According the the American Cheese Society, almost 75% of cheese producers in the three largest American producer states age at least some of their cheese on wood. Wisconsin alone ages almost 30 million pounds of cheese on wood. Over 60% of cheese makers surveyed use wood boards for aging. In Europe, 1 billion lbs. of cheese a year are aged on wood boards including some of the most popular in the US like Parmigiano Reggiano and Comte.*

So, why did this become an issue? Recently the FDA cited three New York cheesemakers for using wooden boards to age cheese. Since the advent of the FSMA,** the FDA has been more active in regulatory activities relating to food production. The NY State Department of Agriculture asked the FDA for clarification since they approve of the use of wood under the right circumstances– like all other states I know of that produce large amounts of cheese. (see Gianaclis Caldwell’s great piece on this here)

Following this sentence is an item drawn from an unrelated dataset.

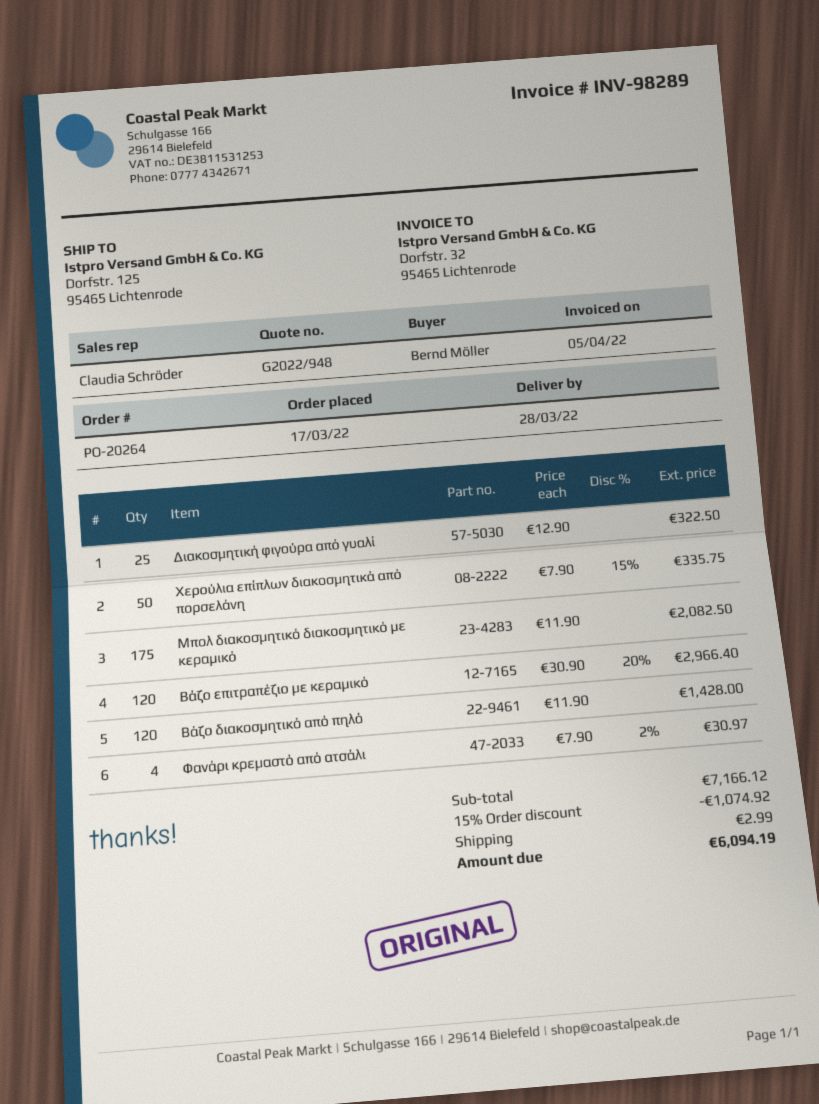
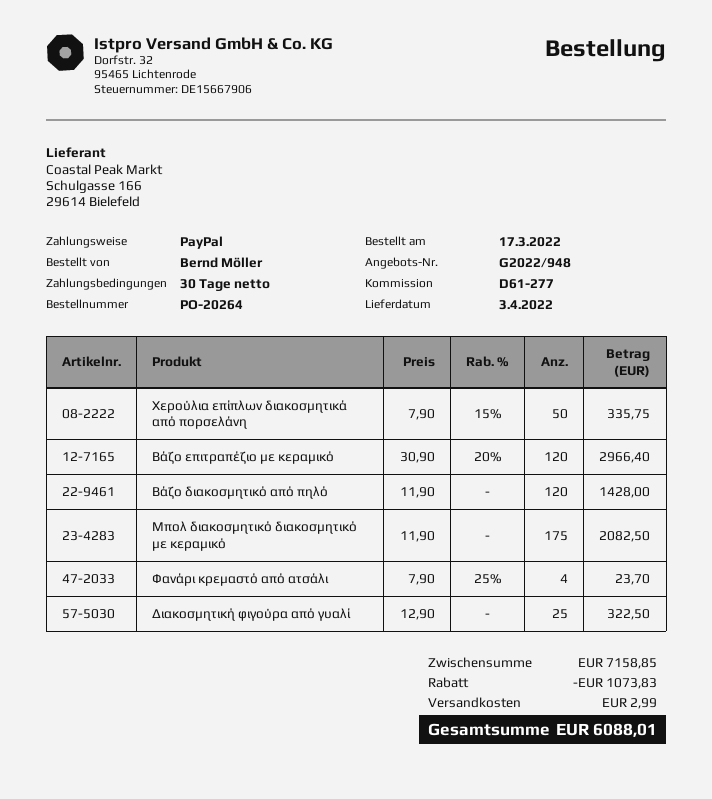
delivery date: 2022-03-28 -> 2022-04-03
Φανάρι κρεμαστό από ατσάλι: 4 x 7.90 - 2% = 30.97 -> 4 x 7.90 - 25% = 23.70
subtotal: 7166.12 -> 7158.85
discount: 1074.92 -> 1073.83
total: 6094.19 -> 6088.01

An official at the FDA replied that since “Wooden shelves or boards cannot be adequately cleaned and sanitized” their use for cheese ripening or aging is considered an unsanitary practice by FDA, and a violation of FDA’s current Current Good Manufacturing Practice regulations. Furthermore they consider this an existing policy, not a new one that would need public comment and review. (See this article by Greg McNeal for an opinion on whether this should be considered a change of policy)

Let us pause for a second and ask, how many food borne pathogen issues have there been where the culprit was wooden aging boards? The answer: none. Indeed, food safety-wise, especially when one excludes cheese that would never be aged on wood, cheese has a very good track record for food safety.

The opposition to the prohibition of wooden boards does not mean that cheesemakers are against Good Manufacturing Practices or regulation. Indeed, as evidence of the seriousness with which it is taken, I am including the entire ACS press release below. ***

Due to the hard work of affected cheesemakers and the American Cheese Society, the FDA released a new statement today:

“
The FDA does not have a new policy banning the use of wooden shelves in cheese-making, nor is there any FSMA requirement in effect that addresses this issue. Moreover, the FDA has not taken any enforcement action based solely on the use of wooden shelves.
In the interest of public health, the FDA’s current regulations state that utensils and other surfaces that contact food must be “adequately cleanable” and properly maintained. Historically, the FDA has expressed concern about whether wood meets this requirement and has noted these concerns in inspectional findings. FDA is always open to evidence that shows that wood can be safely used for specific purposes, such as aging cheese.


The FDA will engage with the artisanal cheese-making community to determine whether certain types of cheeses can safely be made by aging them on wooden shelving.”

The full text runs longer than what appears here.